O palestrante abordou o tema do seminário com questões científicas e antropológicas

Gabrielle Molento

Gabrielle Molento ,Filha de Claudia e Pedro

(Foto: Gustavo Morita)

(Foto: Gustavo Morita)

Ricardo Guimarães, pai de Ti, Subi, Leca, Peu e marido de Lili, iniciou sua palestra no 5º Seminário Internacional Pais&Filhos contando que, quando foi convidado para o bate-papo, achava que ia ser superfácil falar sobre o tema, mas então percebeu que não era — e que o assunto é séríssimo.

“Se mãe é o máximo, porque as pessoas tratam elas como se não fossem?”, Ricardo questionou à plateia.

Ricardo, que é Presidente da Thymus Branding desde 1998, disse que temos que entender como o mundo está hoje e que tudo está mudando. Ricardo mostrou um gráfico sobre a aceleração do tempo em nossas relações e como tudo está sendo passando mais rápido.

“As mães criavam seus filhos para lidar com um mundo com segurança e estabilidade. Mas com as informações e mudanças, tudo começou a ficar mais instável. O mundo e a tecnologia que estamos construindo precisa da consciência de pessoas vivas não máquinas. E é aí que a mãe se torna importante e começa a determinar a felicidade e a infelicidade das pessoas”, disse Ricardo.

O palestrante também entrou em questões biológicas, antropológicas e científicas para poder dar uma nova angulação sobre o tema do seminário.

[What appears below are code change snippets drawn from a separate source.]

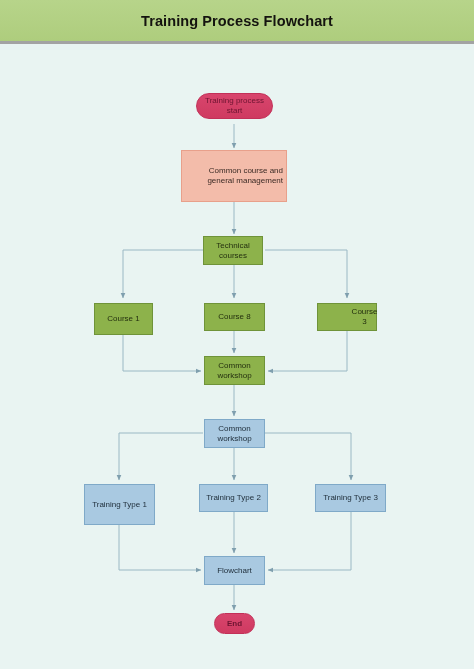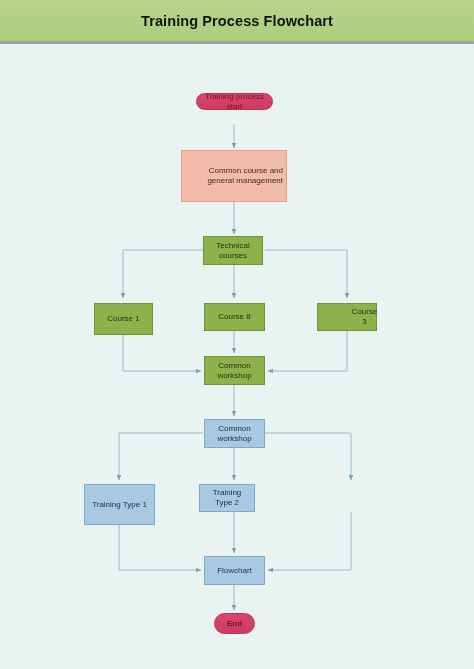"Training process start" div.node { height: 17px -> 26px }
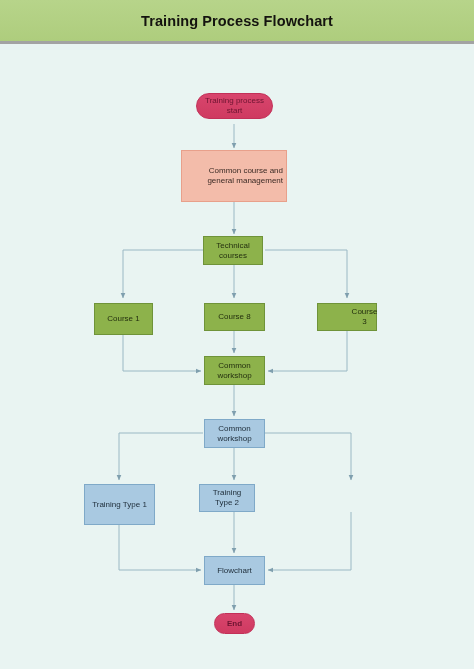"Training Type 2" div.node { width: 56px -> 69px }
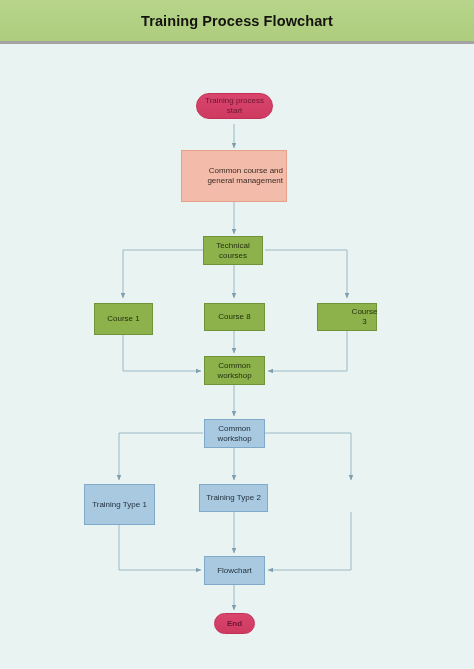"Training Type 3" div.node { html: none -> <div> <span>Training Type 3</span> </div> }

De acordo com Ricardo, se pensarmos na teoria da evolução, pensamos que “mãe é o máximo” porque ela tem a função de perpetuar a espécie. “A natureza funciona para proteger a mãe. É ciência. É a natureza como ela é”, explicou.

Em imagem da Deusa mãe, da civilização neolítica, a mulher também representa o centro, cuidando da natureza. Isso mostra o arquétipo matriarcal. A Vênus de Willendorf, na Áustria, também mostrava o centro da maternidade naquela cultura.

Essa visão da mulher, no entanto, mudou quando Deus expulsou Adão e Eva do paraíso e isso trouxe um sentimento de culpa, dado pela figura patriarcal e o arquétipo de Deusa foi rebaixado para dona do lar. Quem passou a ficar no alto foi um Deus masculino que pune, quando antes era uma Deusa que acolhe. 

(Foto: Gustavo Morita)

(Foto: Gustavo Morita)

Depois de contar um pouco sobre o assunto, Ricardo questionou as mulheres como elas se sentem e, muitas afirmaram se sentirem abaixo do marido. Ricardo diz que é porque ainda estamos em uma fase patriarcal, onde o homem está no centro de tudo, e isso retarda a evolução da sociedade em relação a felicidade. “Qual o papel da mãe na formação de homens e mulheres que façam uma melhor escolha sobre nosso futuro, se mãe é o máximo?”, questionou o palestrante.

Ele explicou que as mulheres não se sentem confortáveis no mundo dos “homens”, que existe toda uma cultura que venera os homens, não as mulheres. E devemos buscar entrar em uma cultura de parceria. “Nós estamos em um momento de conscientização para sair do passada e entrar no futuro”, disse Ricardo.

“Ou a mulher é prestigiada e ganha centralidade em nossa cultura ou a felicidade do ser humano não vai ser completa”, concluiu.

Ricardo finalizou a palestra com música super-homem de Gilberto Gil.